A slim, accessible book on part of this question (and only part!) is Decision Theory and Rationality by José Luis Bermúdez (Oxford University Press 2009). It requires little or no technical knowledge of decision theory, and shows how decision theory can't possibly be an exhaustive account or explication of rationality. Bermúdez makes a good case, in simplest terms, that rationality plays at least three key roles: the guidance of action (i.e. answering the question what counts as a rational solution to a decision problem), normative judgement (answering the question whether a decision problem was set up in a way that reflected the situation it is addressing), and explanation (answering the question how rational actors behave and why). He argues that no form of decision theory (there are lots, and he only explores a few of the more common ones) can perform all three of these roles, yet that if rationality has one of these three roles or dimensions, it has to have all three of them. So decision theory can't be the whole story.

But it sounds as if your question goes way beyond decision theory and rationality in the narrow sense. The question how people arrive at their values and purposes or should arrive at them in the first place (decision theory takes for granted that people already have settled and stable values) is not one that philosophers since the ancient world have had much to say about that's of any use. For the first couple of thousand years or so since their time, religion has been the main source of answers to that question. Since the Enlightenment (i.e. for the past quarter millenium or so) it's been explored mostly not by philosophers strictly speaking, but by literary types with philosophical inclinations such as Diderot, Goethe, Dostoevsky, Robert Musil, Marcel Proust, Thomas Mann and so on (not much in English since about George Eliot).
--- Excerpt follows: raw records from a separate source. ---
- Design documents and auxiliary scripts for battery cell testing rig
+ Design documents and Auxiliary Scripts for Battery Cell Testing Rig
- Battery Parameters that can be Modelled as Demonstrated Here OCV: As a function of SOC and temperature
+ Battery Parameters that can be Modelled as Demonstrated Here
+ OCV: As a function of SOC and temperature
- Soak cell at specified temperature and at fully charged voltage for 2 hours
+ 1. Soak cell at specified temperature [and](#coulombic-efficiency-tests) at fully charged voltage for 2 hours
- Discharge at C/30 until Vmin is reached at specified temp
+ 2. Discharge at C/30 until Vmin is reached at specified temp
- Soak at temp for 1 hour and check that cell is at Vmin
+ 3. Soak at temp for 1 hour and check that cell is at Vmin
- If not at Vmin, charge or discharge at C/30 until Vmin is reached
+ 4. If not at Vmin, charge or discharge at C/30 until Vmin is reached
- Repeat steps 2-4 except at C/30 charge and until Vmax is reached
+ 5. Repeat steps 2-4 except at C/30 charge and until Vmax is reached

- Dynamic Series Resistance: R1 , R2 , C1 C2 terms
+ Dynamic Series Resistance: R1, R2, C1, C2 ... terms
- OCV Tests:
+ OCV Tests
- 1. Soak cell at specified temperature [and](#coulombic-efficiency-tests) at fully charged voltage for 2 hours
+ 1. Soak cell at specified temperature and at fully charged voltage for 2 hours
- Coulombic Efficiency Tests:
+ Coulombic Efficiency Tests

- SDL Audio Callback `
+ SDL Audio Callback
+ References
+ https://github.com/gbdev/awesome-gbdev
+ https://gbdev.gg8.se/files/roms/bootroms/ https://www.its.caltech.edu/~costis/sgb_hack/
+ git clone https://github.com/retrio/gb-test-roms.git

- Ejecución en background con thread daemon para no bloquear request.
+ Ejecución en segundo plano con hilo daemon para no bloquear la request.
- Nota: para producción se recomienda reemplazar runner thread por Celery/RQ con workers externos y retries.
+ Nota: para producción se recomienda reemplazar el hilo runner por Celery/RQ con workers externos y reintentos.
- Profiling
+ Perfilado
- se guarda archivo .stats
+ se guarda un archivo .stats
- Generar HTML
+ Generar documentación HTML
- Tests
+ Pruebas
Not that religions have given up (including now various brands of secular religion as well), and also there's a huge self-help literature on the subject, much of it religious or quasi-religious, and most of little or no value. If a philosopher (in the modern sense, i.e. an academic philosopher, not in the 18th-century French sense) tries to tell you she has an answer to this question, that is the point where you should stop listening and walk away.